Newport Beach surgeon, girlfriend accused of raping 7 women say Orange County DA’s Office misled about videos
Attorneys for a Newport Beach surgeon and his girlfriend charged with drugging and raping seven women are accusing prosecutors of making false and reckless public misstatements regarding videos the Orange County District Attorney’s Office initially alleged may depict the pair having sex with intoxicated women.
After reviewing the videos, defense attorneys representing Grant William Robicheaux and Cerissa Laura Riley say they do not depict any rapes, despite “set(ting) off a frenzy that completely destroyed the integrity of this case and the defendants’ ability to obtain a fair trial,” according to a motion filed this week in Orange County Superior Court.
Officials with the DA’s office did not immediately respond to a request for comment about the allegations raised in the defense motion.
But in a statement released in early November, the DA’s office indicated they “never said all the images are incriminating, sexual in nature, or show incapacitation or intoxication.” That DA statement added that “this case is not about the video evidence, it is about the seven women who bravely came forward to report their assaults.”
In September, then-District Attorney Tony Rackauckas held a pair of press conferences in which he alleged that Robicheaux, 38, and Riley, 31, had sexually assaulted two women, describing the pair as having met the alleged victims in Newport Beach restaurants or bars and bringing them back to Robicheaux’s apartment. Prosecutors would later add criminal charges related to an additional five alleged sexual assault victims.

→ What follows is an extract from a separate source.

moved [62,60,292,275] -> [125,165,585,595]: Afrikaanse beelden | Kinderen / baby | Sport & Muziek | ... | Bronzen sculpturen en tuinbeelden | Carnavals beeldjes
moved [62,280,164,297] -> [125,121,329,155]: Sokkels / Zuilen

During the press conferences, Rackauckas referenced hundreds, possible more than a thousand, videos collected by investigators which he claimed depicted the pair having sex with women who “appear to be intoxicated to the point of unconsciousness or near unconsciousness.”
Weeks later, prosecutors acknowledged during a court hearing that up to that point they had only viewed a fraction of the videos collected from Robicheaux and Riley. Investigators had stopped their search of the electronics after realizing that some of files belonging to Robicheaux, an orthopedic surgeon, could be covered by doctor-patient confidentiality.
In the newly filed defense motion, attorneys for the pair say the references to “videotaped rape,” “unconscious women” and numerous victims “represented dog whistles to a headline thirsty media and public.”
“Based almost entirely upon these statements, this case ignited the salacious and prurient interests of a worldwide audience,” the defense attorneys wrote. “Such interest resulted in a virtually unprecedented amount of national and international attention, which very quickly led the world to label, vilify, and convict Robicheaux and Riley as record-setting rapists, before one piece of testimony had ever been heard.”
The defense attorneys are asking a judge to order prosecutors to turn over all communication between the DA’s office, its forensic video lab and any law enforcement agency regarding the review of the videos at the time of the September press conferences.
The defense attorneys allege that the attention drawn to the case have “tainted” the jury pool and led to witnesses refusing to cooperate “for fear of being sucked into this maelstrom.”
The motion alludes to a variety of potential actions the defense attorneys may ultimately seek, including the dismissal of the case or the recusal of prosecutors.
Todd Spitzer, who took over as Orange County’s district attorney this month after unseating Rackauckas, was highly critical of his predecessor’s handling of the Robicheaux and Riley case during his election campaign. In September, Spitzer questioned why prosecutors hadn’t immediately filed charges after a search warrant was carried out at Robicheaux’s home in January, and accused Rackauckas of using the case to gain publicity for his own election campaign.
Attorneys for Riley and Robicheaux now say the pair got caught “in the cross-hairs of this political war” between Spitzer and Rackauckas.
A brief hearing in the case, which was not attended by either defendant, was held Friday afternoon. The motion raising concerns about the videos was not discussed, but is expected to be brought up at a Feb. 7 hearing.